A New Year – A New Beginning

I have neglected my blog for so long. I think part of the reason is that I felt like I wasn’t writing for many readers beyond those friends who really know me well and probably aren’t particularly surprised by what I write… and I have wrestled with the concern about being anonymous. I am not ashamed of who I am, but for professional reasons I think certain things should be kept anonymous. So I am going to try an experiment… I am going to start sharing my blog on Twitter. This is a big step for me… just ask some of my friends with whom I went back and forth about even starting this blog. But I’ve made Twitter somewhat more anonymous and protected as well… so here I go!

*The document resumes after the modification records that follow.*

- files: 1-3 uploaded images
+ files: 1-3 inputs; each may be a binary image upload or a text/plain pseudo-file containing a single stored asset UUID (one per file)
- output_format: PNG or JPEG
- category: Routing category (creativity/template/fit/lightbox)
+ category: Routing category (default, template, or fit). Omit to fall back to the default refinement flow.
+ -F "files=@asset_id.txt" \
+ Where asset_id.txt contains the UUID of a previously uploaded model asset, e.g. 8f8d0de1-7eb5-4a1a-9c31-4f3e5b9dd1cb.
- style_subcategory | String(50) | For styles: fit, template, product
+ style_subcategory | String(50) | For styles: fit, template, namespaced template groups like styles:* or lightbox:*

And so, just in time for this new year, I am committing to working on and sharing this blog. This year feels like a pivotal one. This is my 40th year. I will turn 40 as 2012 ends. That always seemed so old… such a huge milestone. Like when my mom turned 40, she was really OLD (of course, I was 10 at the time…) But I’m not old… I am still young and fun and edgy… and crazy, but that really has nothing to do with age, does it??

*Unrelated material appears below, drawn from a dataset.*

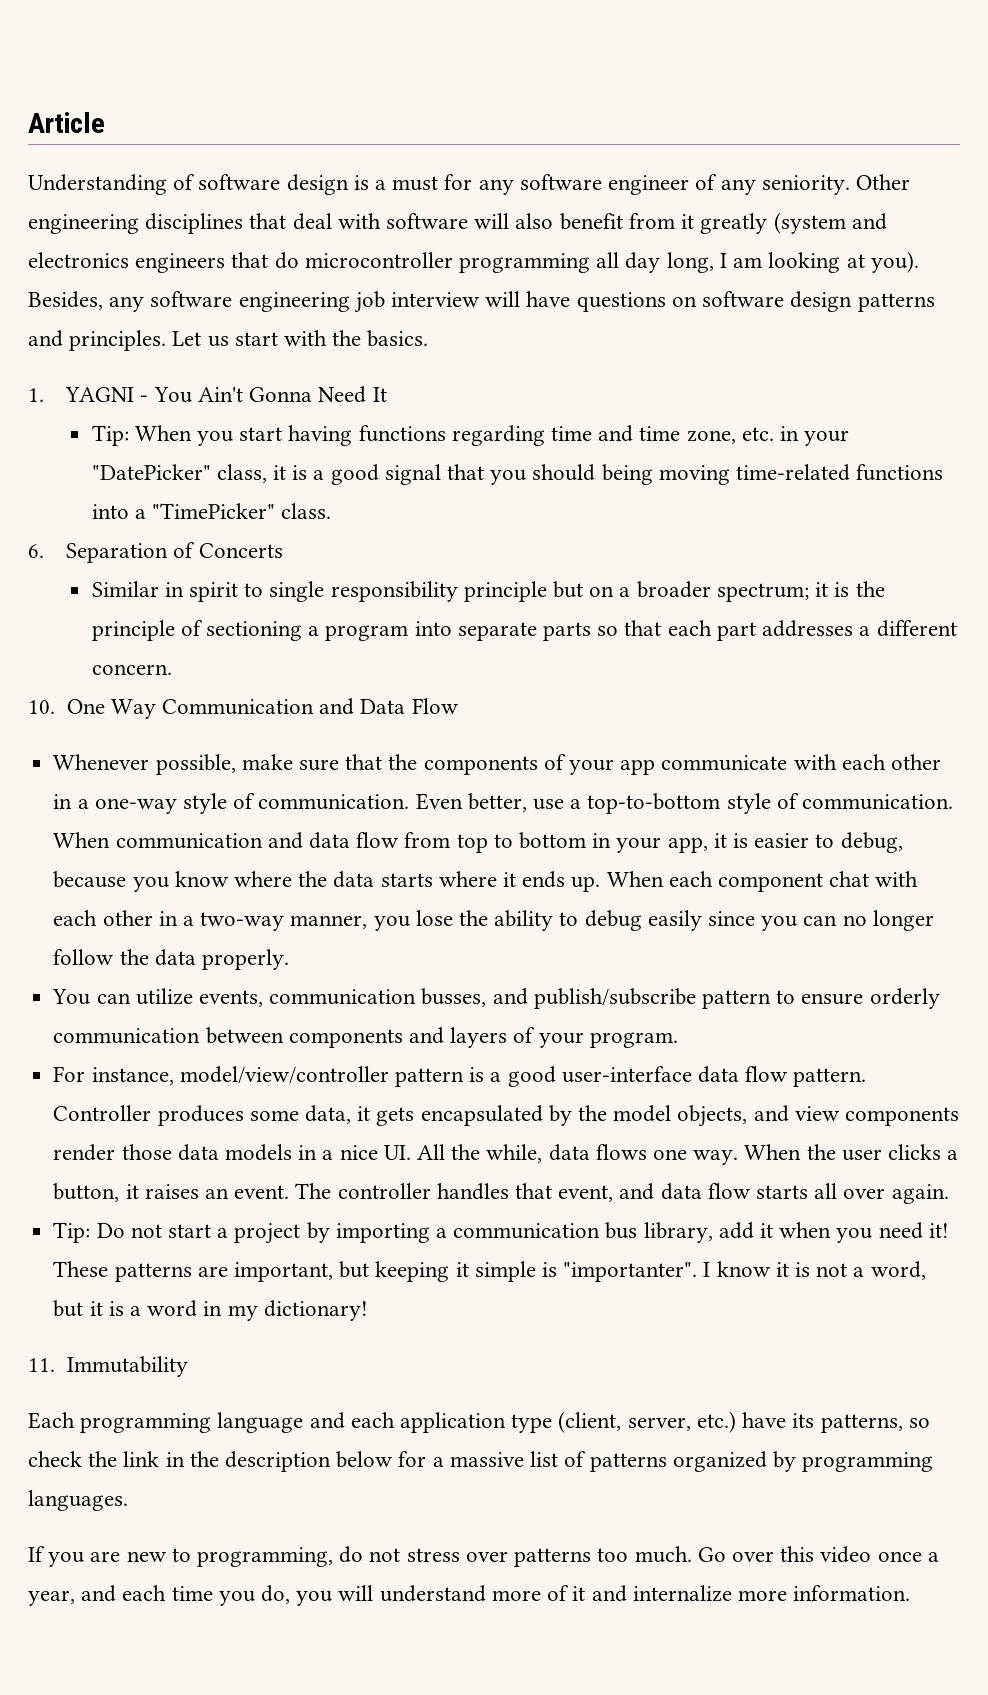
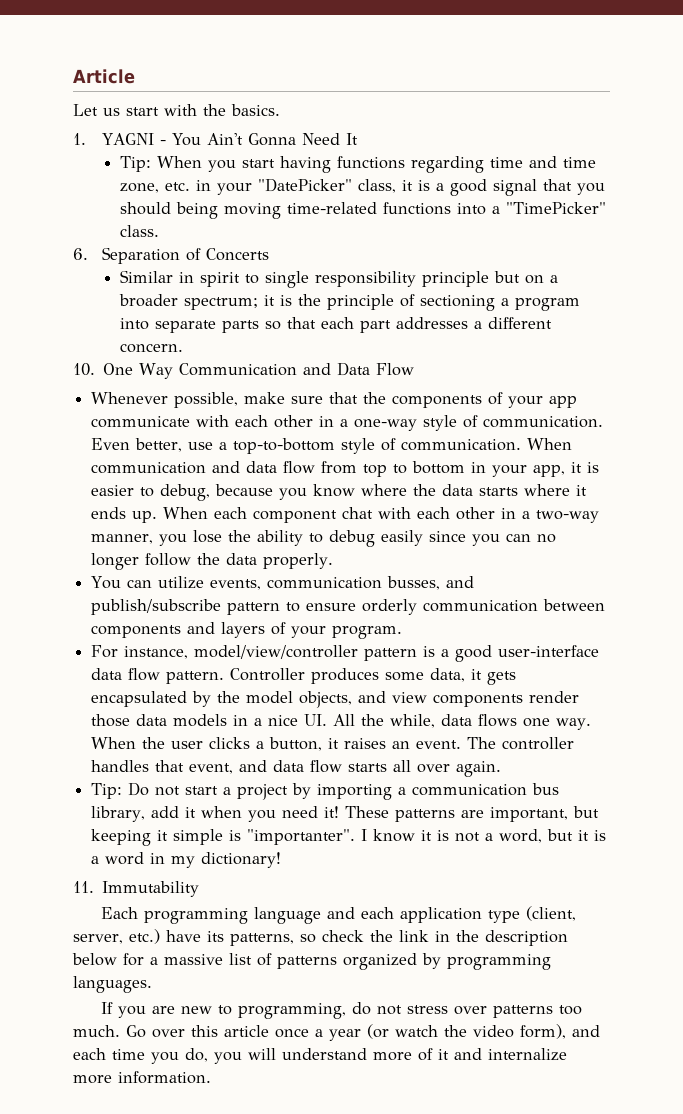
- Understanding of software design is a must for any software engineer of any seniority. Other engineering disciplines that deal with software will also benefit from it greatly (system and electronics engineers that do microcontroller programming all day long, I am looking at you). Besides, any software engineering job interview will have questions on software design patterns and principles.
- Go over this video once a year, and each time you do, you will understand more of it and internalize more information.
+ Go over this article once a year (or watch the video form), and each time you do, you will understand more of it and internalize more information.

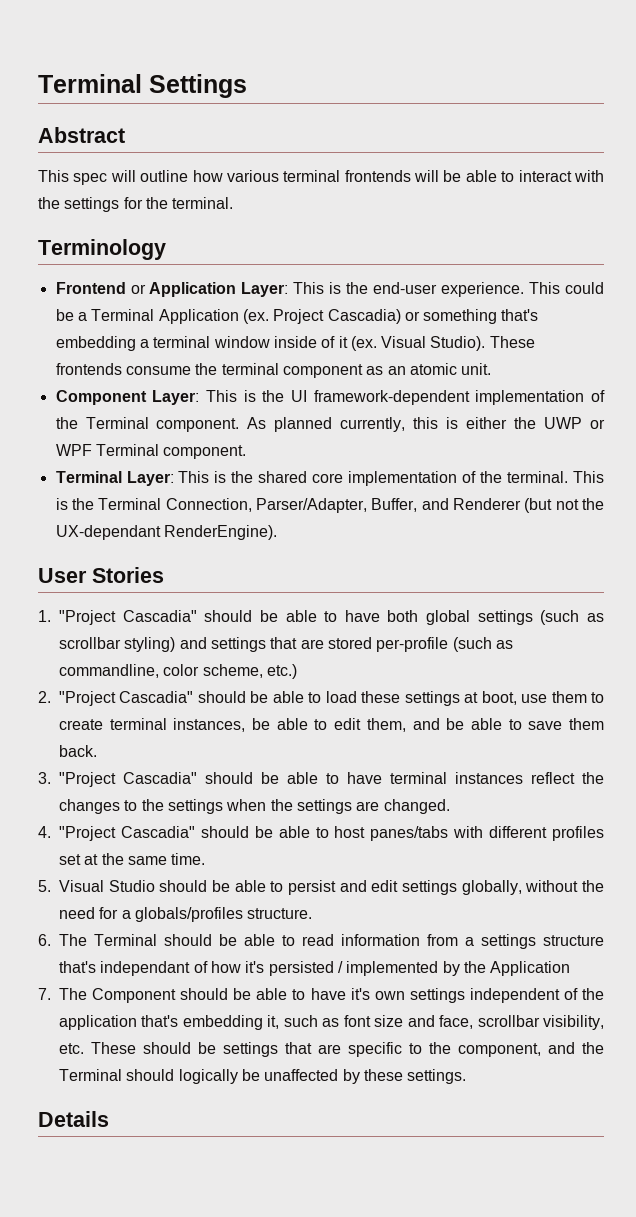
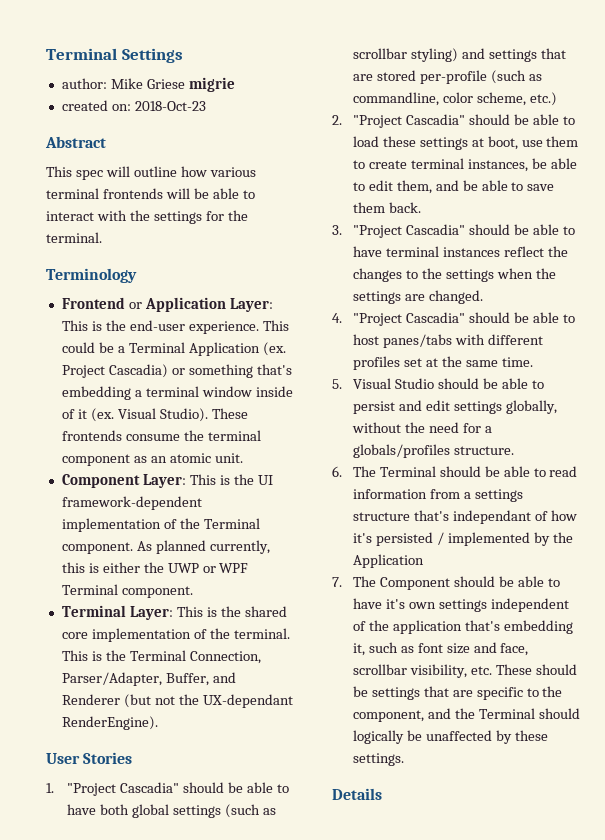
+ author: Mike Griese migrie
+ created on: 2018-Oct-23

Do I really need a warning label?

Sooo… during this 40th year of my life I am making a commitment to work on this blog and make it a reflection of how this year plays out. So far, so good. I had a rough day on my birthday… holidays and such seem to be harder for me now that I am working on feeling the emotions and not just stuffing them. But I allowed myself to have a bad day, I allowed myself to hide away and feel the crap and then calm myself down and then sleep. And the next day was a new day, it didn’t have to be defined by the fact that the day before was crappy. And it was a good day. And I’ve had some more good days since.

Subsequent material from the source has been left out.